The reasons for this weakening are straightforward. Cases are readily identified where being able to physically manipulate a system is not strictly necessary for fine-grained control over unconfounded data (as in early cosmic ray research [Galison Reference Galison1982]) or for causal inference (which can exploit statistical dependencies within large observational datasets). It is true that researchers will have to contend with confounders, and these may bedevil certainty with respect to particular causal relationships. Yet the threat of confounders also applies to manipulative methods, such as when a manipulation is imprecise or inadequately understood. Thus, manipulation, in the sense of physical interaction, is neither necessary nor sufficient for producing the empirical results associated with either fine-grained control or causal inference. It follows that both Strong Control and Strong Causation are untrue and fail to justify the superiority of experiment to observation along the lines of ES.
4. CP arguments for the epistemic superiority of experiment
There are contexts in which the practical superiority of observational over experimental investigation is obvious. Such cases are most familiar in fields of research where the research object is easily disrupted. Dian Fossey studied unperturbed gorillas, not because it was impossible to intervene but because intervening would have altered the very phenomena she aimed to investigate. A proponent of experiment’s superiority could object that such examples are unfair because they ignore the “in principle” advantages of physical manipulation to emphasize practical difficulties in realizing them in particular cases. It is more charitable to view arguments for experiment’s epistemic superiority as appeals to theses like CP Control or CP Causation, which locate the advantage of experiment in the quality of the results it tends to produce. We will consider versions of each thesis.
4.1 Observations and confirmatory power
Currie and Levy are plausibly cast as proponents of CP Control. “[C]ombined with isolation and manipulation,” they write, “repeatability allows an experimenter to conduct rich explorations of her object by finely varying the experimental circumstances while generating many significant data” (Reference Currie and Levy2019, 1071).
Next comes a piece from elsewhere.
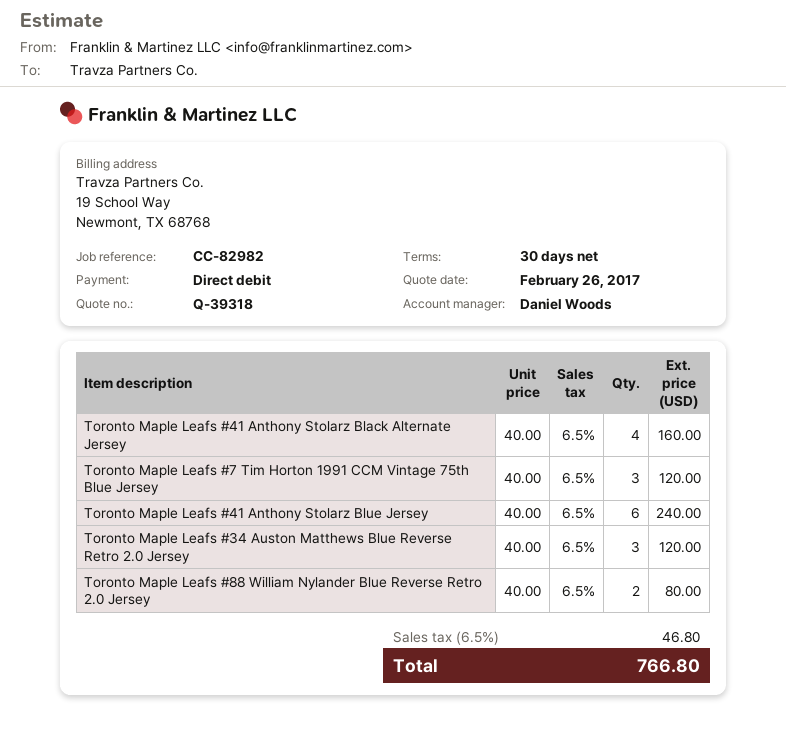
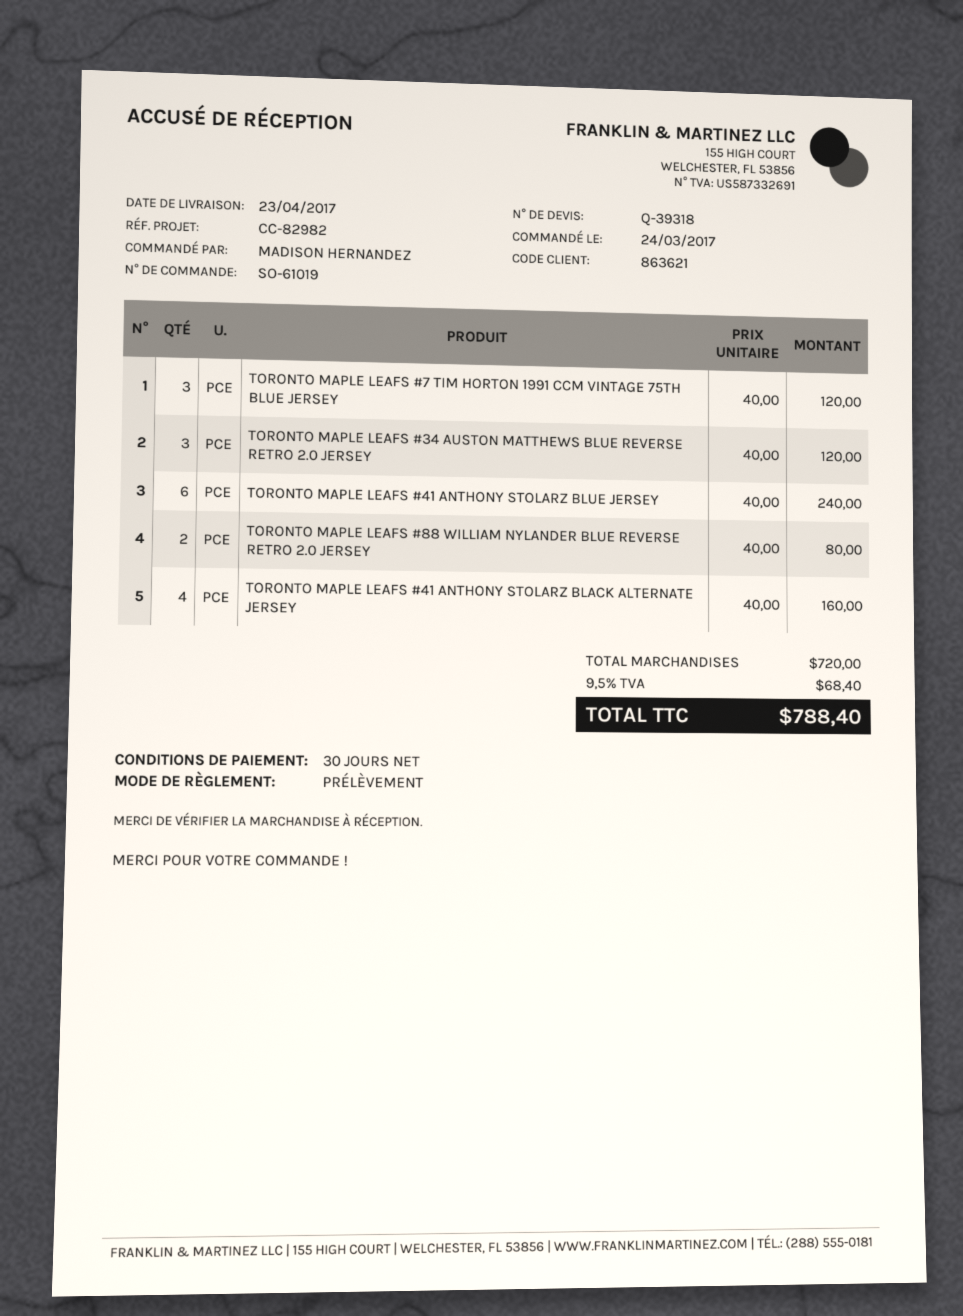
tax: 6.5% = 46.80 -> 9.5% = 68.40
total: 766.80 -> 788.40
And they conclude: “Control allows the generation of bountiful fine-grained, relevant, data and evidence” (Currie and Levy Reference Currie and Levy2019, 1088). Each of the three features of control can be understood to play a role here. The data are bountiful, in part, because the experiment is repeatable, such that researchers can effectively generate data at will. They are fine-grained because the ability to manipulate a target allows for subtle variations in independent variables. They are relevant because other variables that may interfere with the properties under inquiry have been prevented from interfering through isolation and precisely designed manipulation.
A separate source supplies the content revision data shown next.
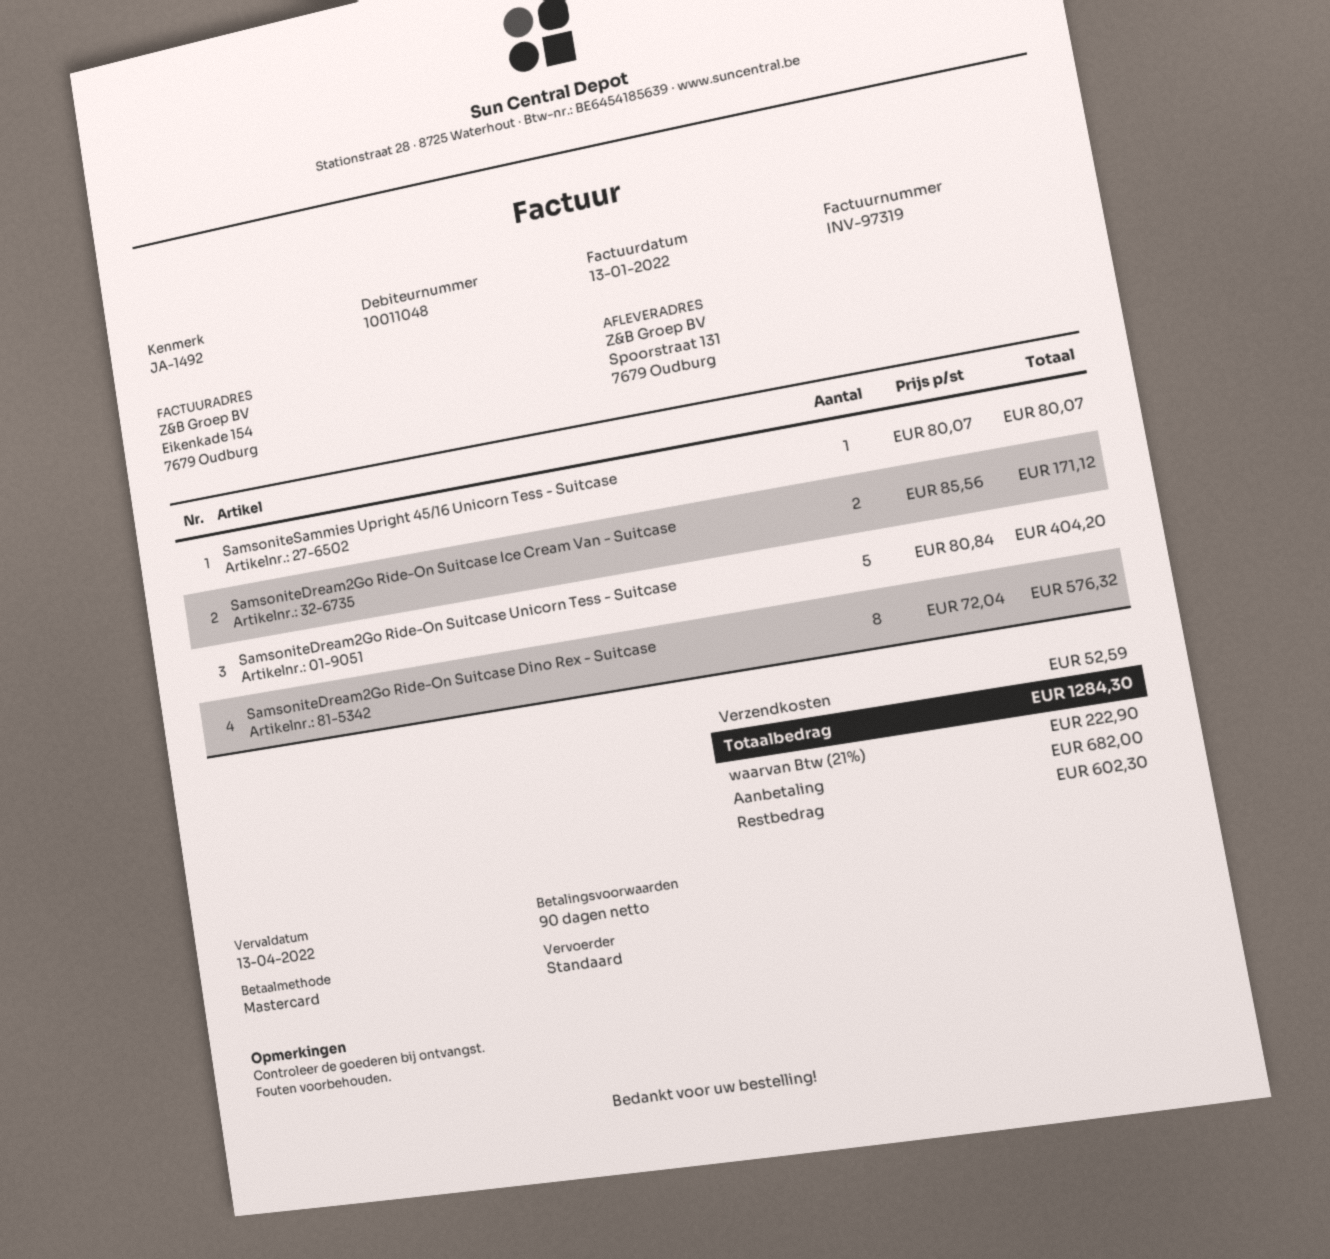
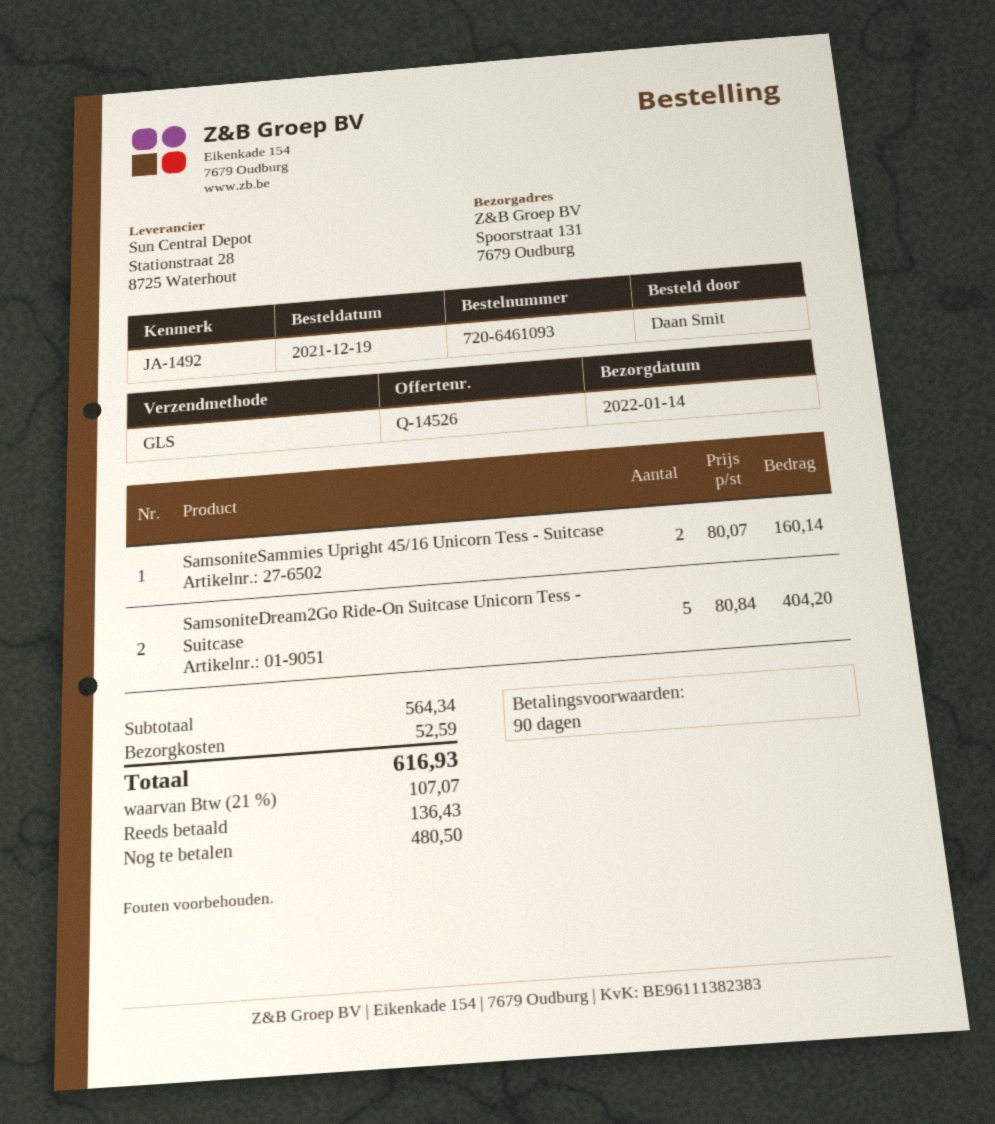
shipping method: standard -> GLS
SamsoniteSammies Upright 45/16 Unicorn Tess - Suitcase: 1 x 80.07 = 80.07 -> 2 x 80.07 = 160.14
SamsoniteDream2Go Ride-On Suitcase Ice Cream Van - Suitcase: 2 x 85.56 = 171.12 -> none
SamsoniteDream2Go Ride-On Suitcase Dino Rex - Suitcase: 8 x 72.04 = 576.32 -> none
tax: 21% = 222.90 -> 21% = 107.07
total: 1284.30 -> 616.93
deposit: 682.00 -> 136.43
balance: 602.30 -> 480.50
For Currie and Levy, these features of control coincide with successful experiments, in which scientists have a high degree of manipulative access to a target of inquiry. Footnote 8 When manipulation renders the experimental object less representative vis-à-vis a natural target of interest, and thus conflicts with the external validity of a method’s results, then researchers may opt for more observational methods. But they do so at an epistemic cost, losing the kind of data that comes with control:
If, in order to conduct a controlled investigation, I must change my object such that it is not (or is less) relevantly representative of my target, then my capacity to confirm hypotheses is diminished. Vice-versa, when control is sacrificed for specimenhood, the confirmatory significance of the results is similarly weakened. (Currie and Levy Reference Currie and Levy2019, 1075).
A method yielding the kind of data Currie and Levy associate with control would do better, by ES, than a method yielding similar data that are less abundant, less fine-grained, or less relevant to the hypotheses in question, all other things being equal. It is evident, for example, that finer-grained data would allow one to discriminate between more hypotheses than coarser-grained data (see footnote 7). We agree that superior methods afford data of this sort, but we question whether these should be identified with experiment qua physical manipulation of a target. This is not simply a disagreement about what counts as an “experiment” but what features of a data-gathering setup correspond to what epistemic goods.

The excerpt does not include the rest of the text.